Extracted entries section start

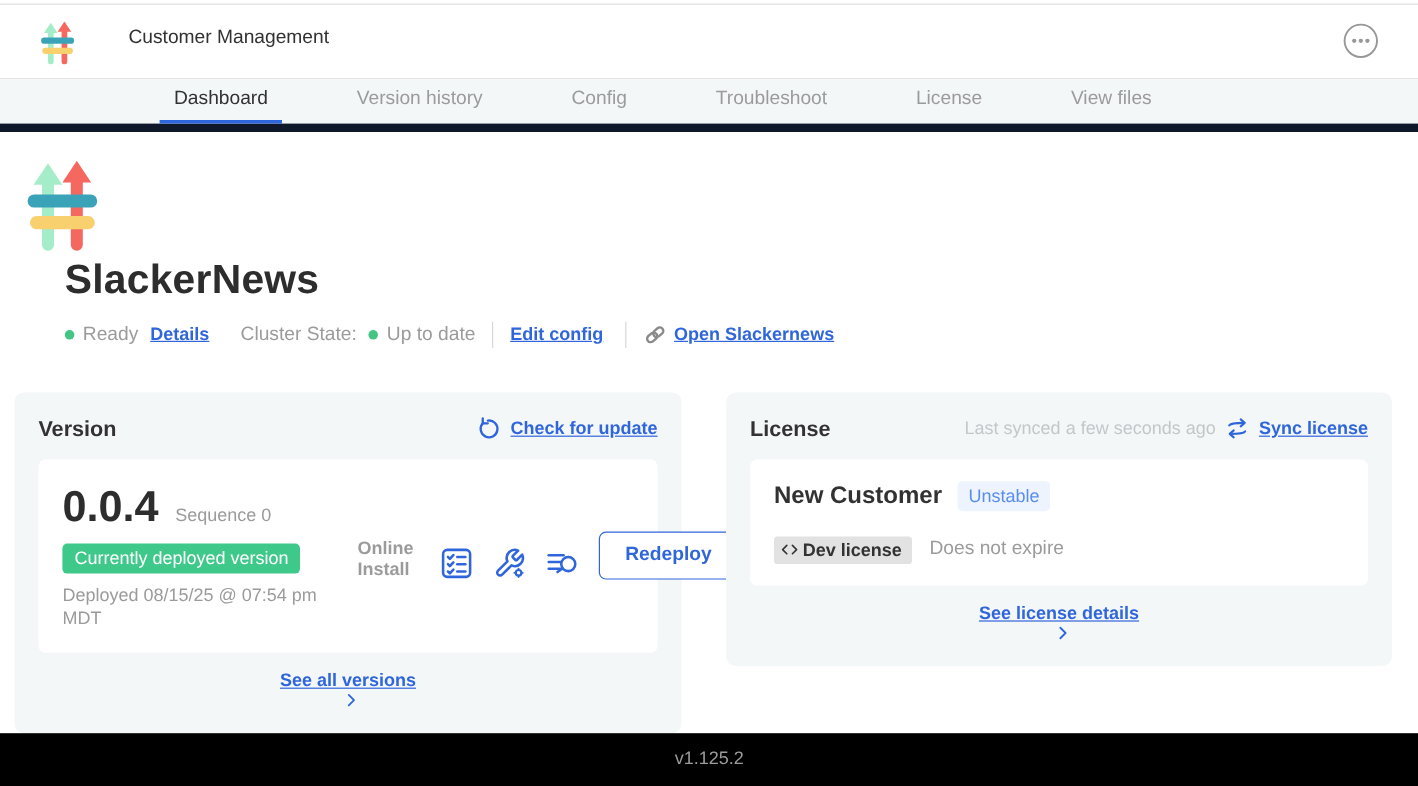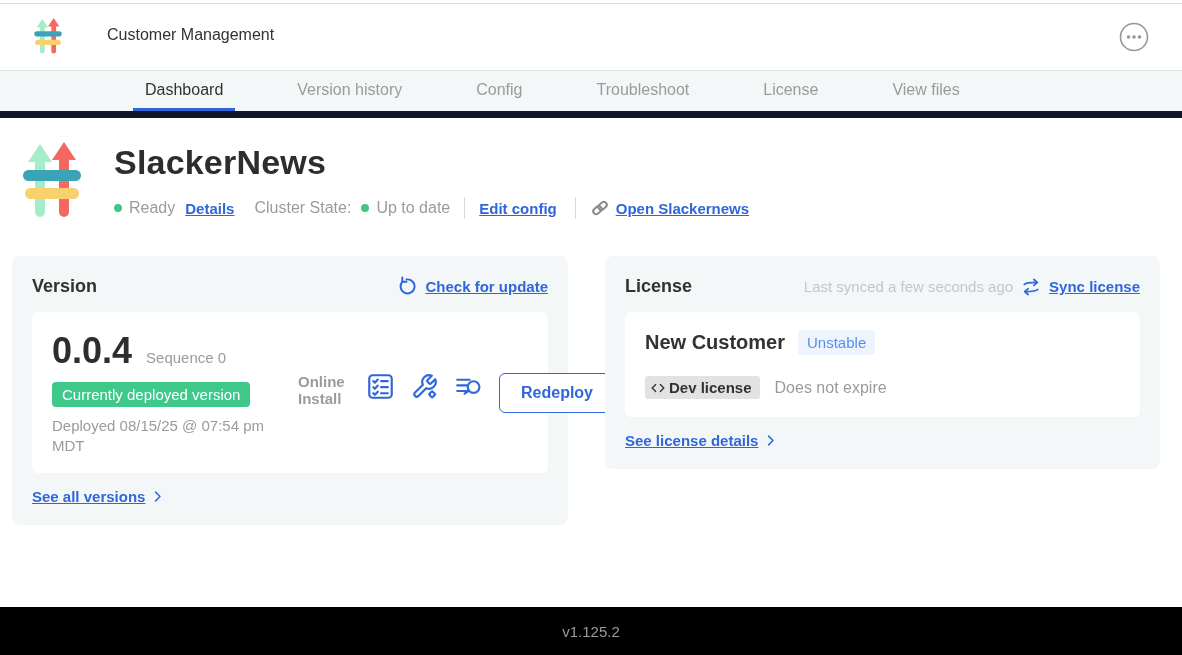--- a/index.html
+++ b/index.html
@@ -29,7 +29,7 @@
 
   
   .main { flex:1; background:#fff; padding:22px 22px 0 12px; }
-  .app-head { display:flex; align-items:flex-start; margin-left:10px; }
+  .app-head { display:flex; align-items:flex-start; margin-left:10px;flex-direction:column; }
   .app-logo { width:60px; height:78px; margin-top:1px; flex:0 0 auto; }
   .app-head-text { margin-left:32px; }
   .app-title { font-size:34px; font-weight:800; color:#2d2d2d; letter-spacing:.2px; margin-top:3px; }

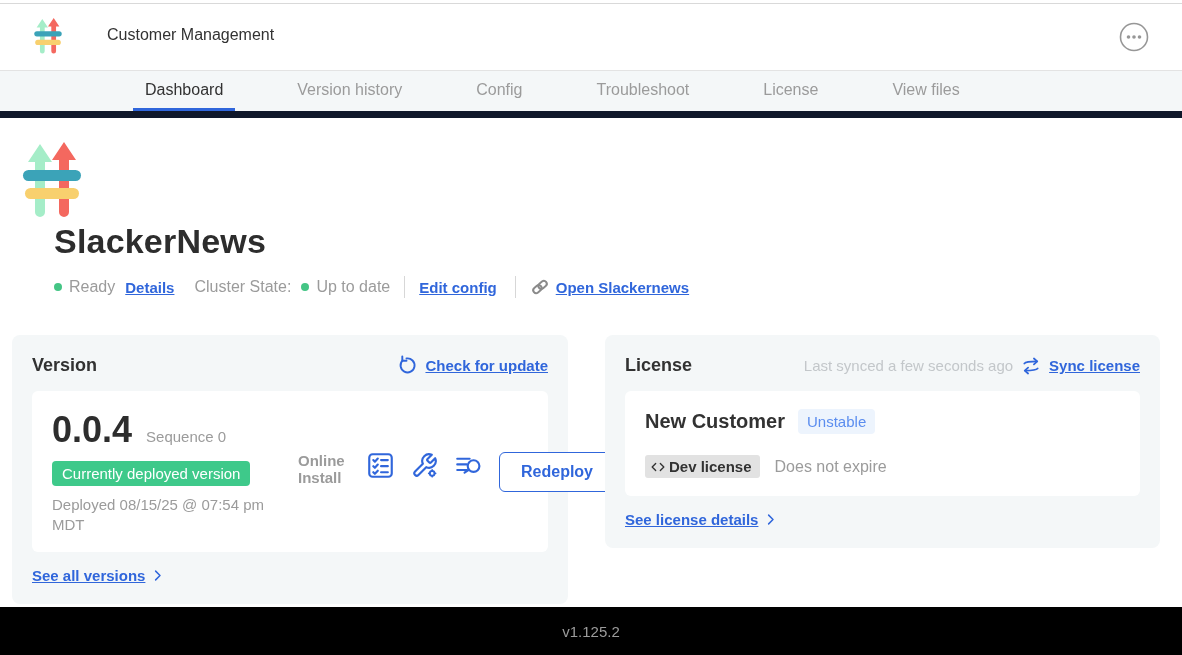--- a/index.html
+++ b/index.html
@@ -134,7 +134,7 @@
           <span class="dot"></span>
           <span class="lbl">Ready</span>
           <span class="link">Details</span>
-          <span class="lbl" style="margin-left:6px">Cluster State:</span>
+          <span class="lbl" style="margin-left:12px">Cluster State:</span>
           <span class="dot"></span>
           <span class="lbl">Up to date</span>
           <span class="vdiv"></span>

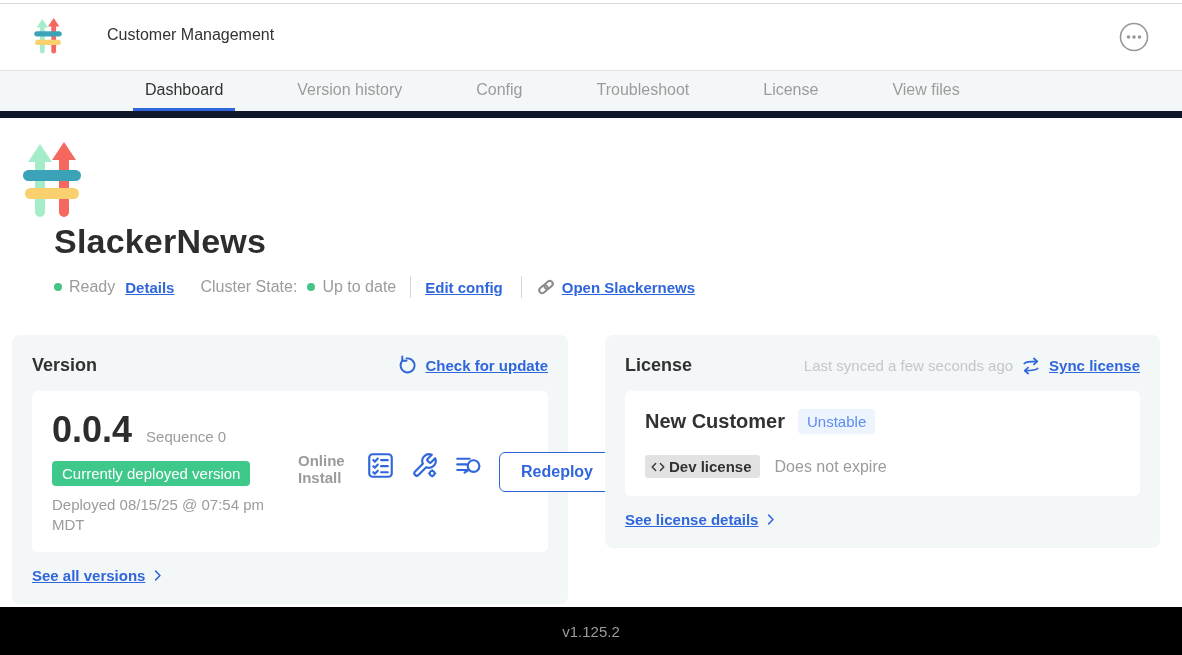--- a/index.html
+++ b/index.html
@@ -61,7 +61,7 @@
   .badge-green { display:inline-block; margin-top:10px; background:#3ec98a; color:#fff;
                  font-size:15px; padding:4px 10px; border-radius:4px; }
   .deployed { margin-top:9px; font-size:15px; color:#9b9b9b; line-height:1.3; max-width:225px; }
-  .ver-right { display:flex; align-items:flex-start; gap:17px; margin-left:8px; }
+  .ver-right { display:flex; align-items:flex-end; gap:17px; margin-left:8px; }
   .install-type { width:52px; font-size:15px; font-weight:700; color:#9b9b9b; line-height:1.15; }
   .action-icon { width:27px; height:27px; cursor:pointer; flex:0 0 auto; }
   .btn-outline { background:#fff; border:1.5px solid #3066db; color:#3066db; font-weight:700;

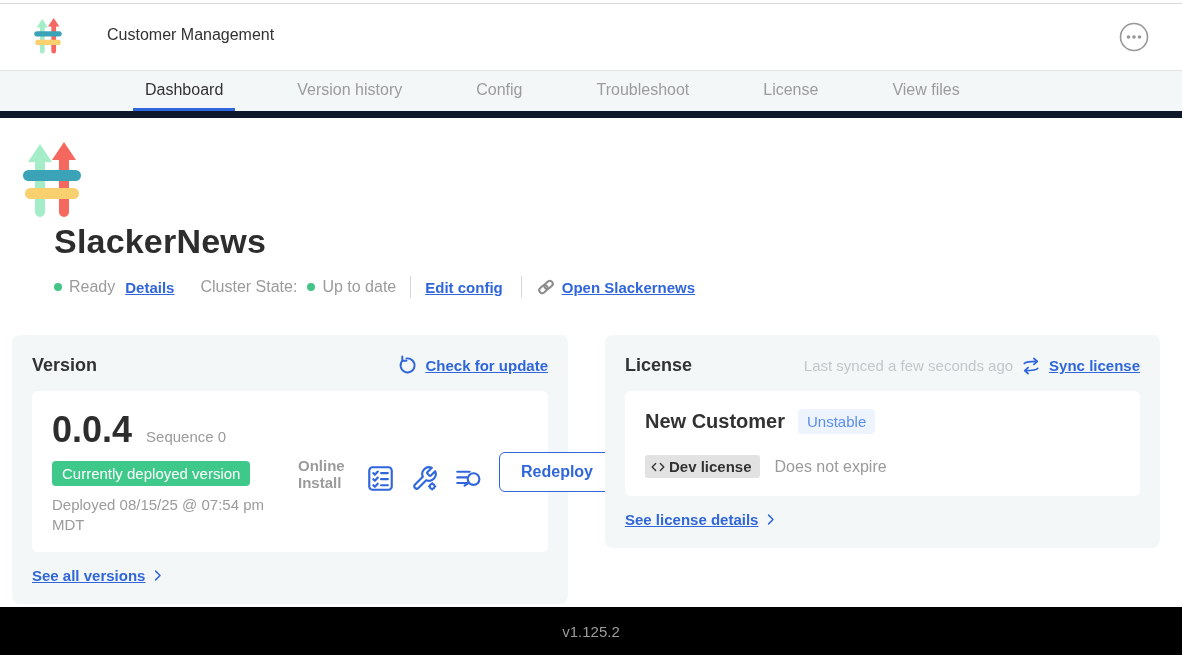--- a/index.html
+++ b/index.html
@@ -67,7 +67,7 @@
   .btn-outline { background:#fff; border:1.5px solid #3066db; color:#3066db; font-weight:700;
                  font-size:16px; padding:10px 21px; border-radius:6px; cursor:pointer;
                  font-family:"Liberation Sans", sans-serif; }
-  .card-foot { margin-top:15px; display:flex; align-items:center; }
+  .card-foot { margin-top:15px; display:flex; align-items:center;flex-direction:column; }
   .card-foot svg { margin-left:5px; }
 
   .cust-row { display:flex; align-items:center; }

Extracted entries section end
Extracted entries section start

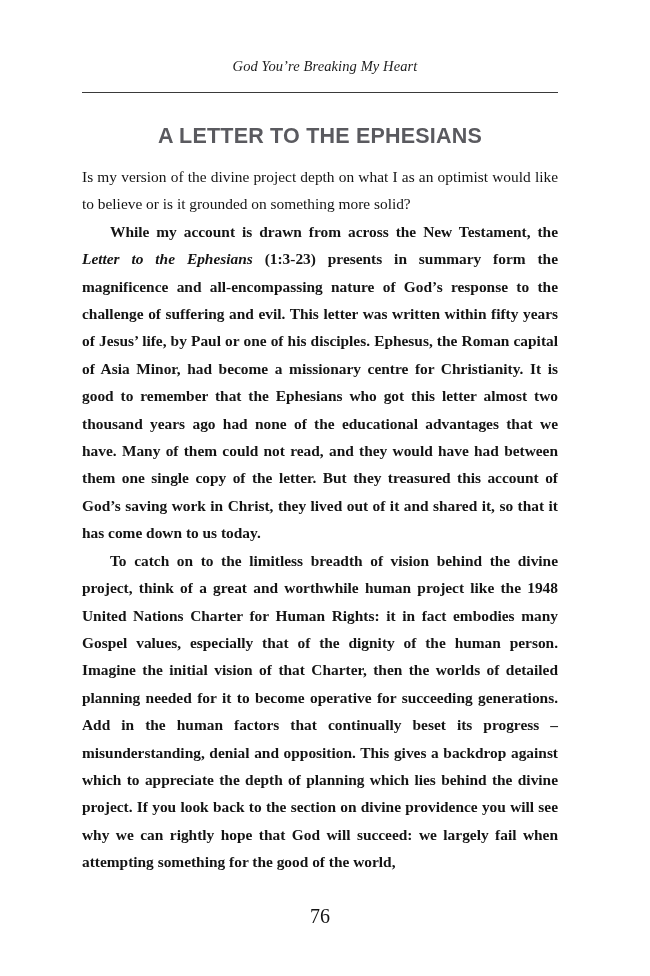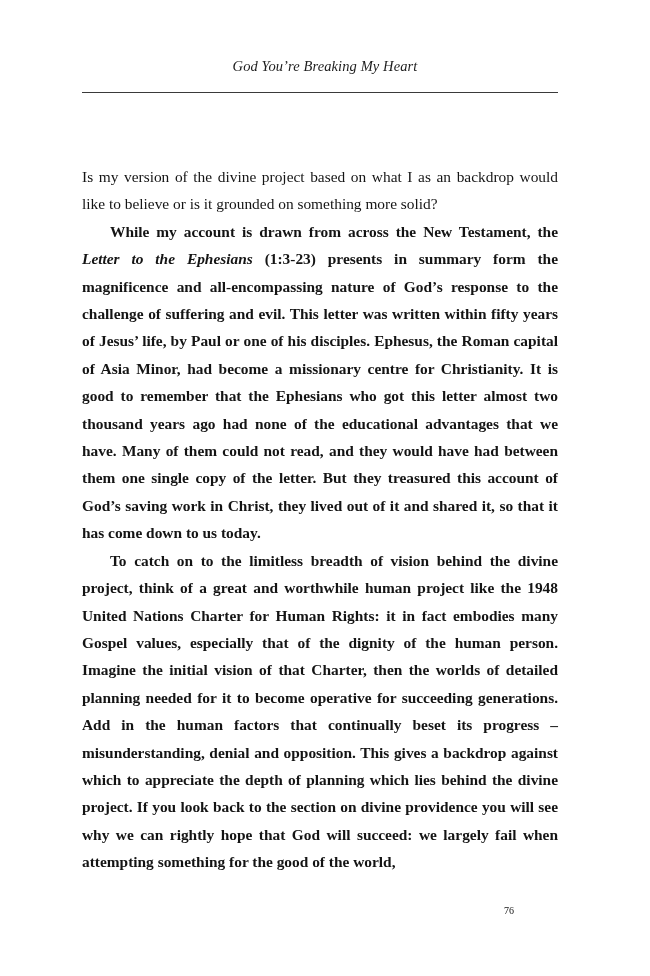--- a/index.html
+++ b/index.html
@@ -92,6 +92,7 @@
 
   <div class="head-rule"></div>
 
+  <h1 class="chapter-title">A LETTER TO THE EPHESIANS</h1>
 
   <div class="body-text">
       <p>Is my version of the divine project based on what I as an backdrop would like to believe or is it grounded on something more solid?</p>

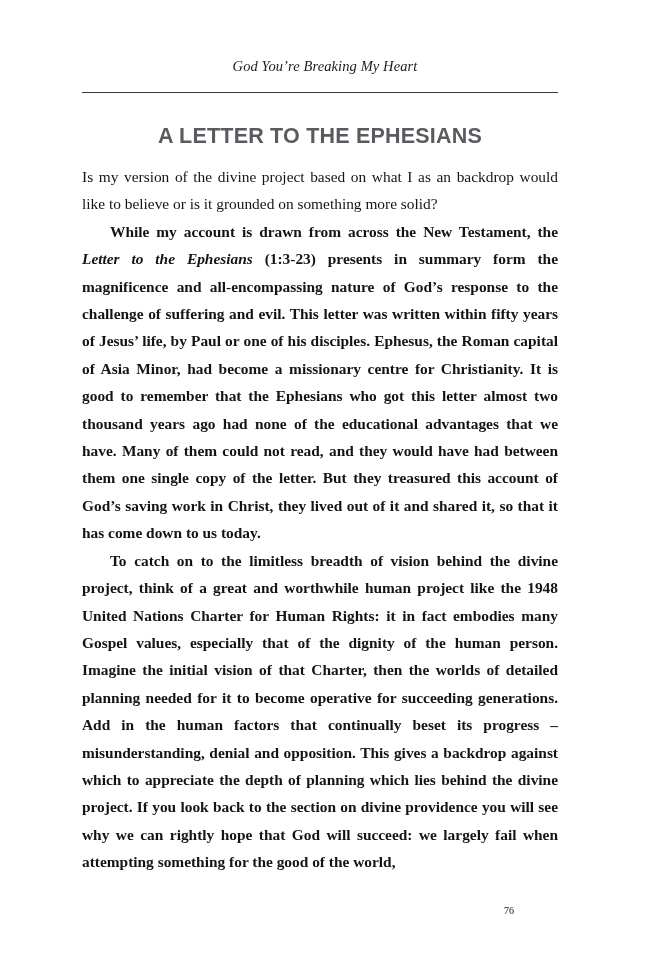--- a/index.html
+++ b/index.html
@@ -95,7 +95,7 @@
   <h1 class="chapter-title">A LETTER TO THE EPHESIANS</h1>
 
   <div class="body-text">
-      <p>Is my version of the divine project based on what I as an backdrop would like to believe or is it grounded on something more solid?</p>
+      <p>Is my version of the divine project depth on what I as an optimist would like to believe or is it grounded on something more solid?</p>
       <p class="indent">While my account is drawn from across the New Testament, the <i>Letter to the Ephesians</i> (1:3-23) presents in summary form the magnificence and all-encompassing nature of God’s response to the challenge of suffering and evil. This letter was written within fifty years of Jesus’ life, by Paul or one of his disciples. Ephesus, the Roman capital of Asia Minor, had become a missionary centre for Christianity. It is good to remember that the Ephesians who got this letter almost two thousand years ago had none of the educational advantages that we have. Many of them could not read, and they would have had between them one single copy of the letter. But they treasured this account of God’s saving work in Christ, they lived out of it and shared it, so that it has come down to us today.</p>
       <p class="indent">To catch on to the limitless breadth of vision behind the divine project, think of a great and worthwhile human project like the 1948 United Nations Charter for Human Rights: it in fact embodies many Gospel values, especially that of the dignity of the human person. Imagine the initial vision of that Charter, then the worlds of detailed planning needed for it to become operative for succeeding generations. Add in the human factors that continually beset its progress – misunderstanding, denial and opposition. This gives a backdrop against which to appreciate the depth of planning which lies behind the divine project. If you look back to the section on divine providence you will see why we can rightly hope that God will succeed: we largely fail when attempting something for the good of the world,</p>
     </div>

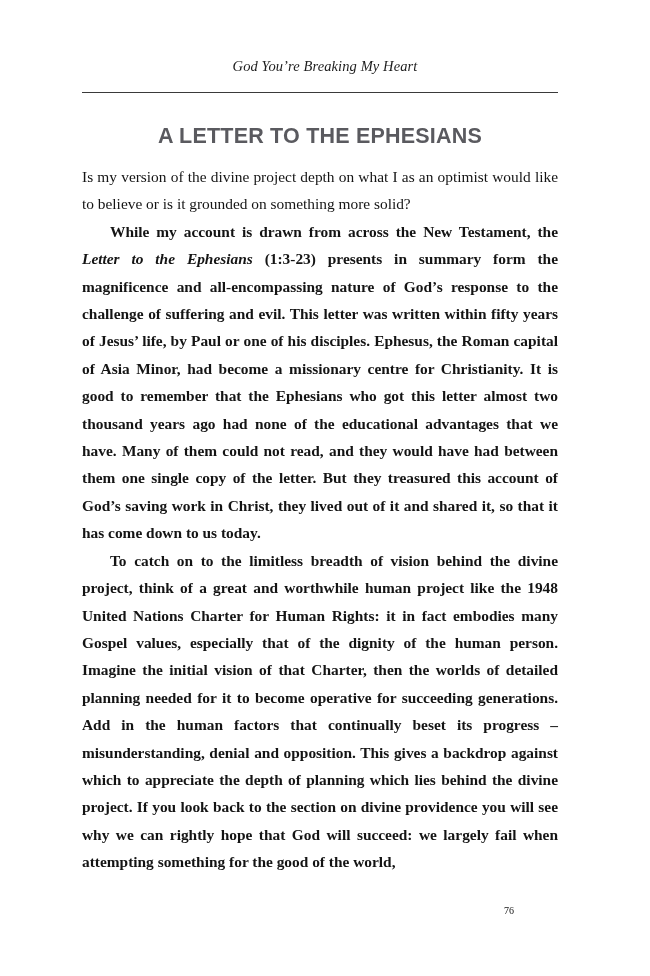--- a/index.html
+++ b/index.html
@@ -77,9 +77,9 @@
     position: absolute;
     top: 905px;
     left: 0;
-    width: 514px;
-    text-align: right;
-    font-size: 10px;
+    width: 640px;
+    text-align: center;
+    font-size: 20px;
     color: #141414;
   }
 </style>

Extracted entries section end

* [Exercise directions] Return each line from the records that includes the word "head".

* [Exercise response]
-  .app-head { display:flex; align-items:flex-start; margin-left:10px; }
+  .app-head { display:flex; align-items:flex-start; margin-left:10px;flex-direction:column; }
   .app-head-text { margin-left:32px; }
   <div class="head-rule"></div>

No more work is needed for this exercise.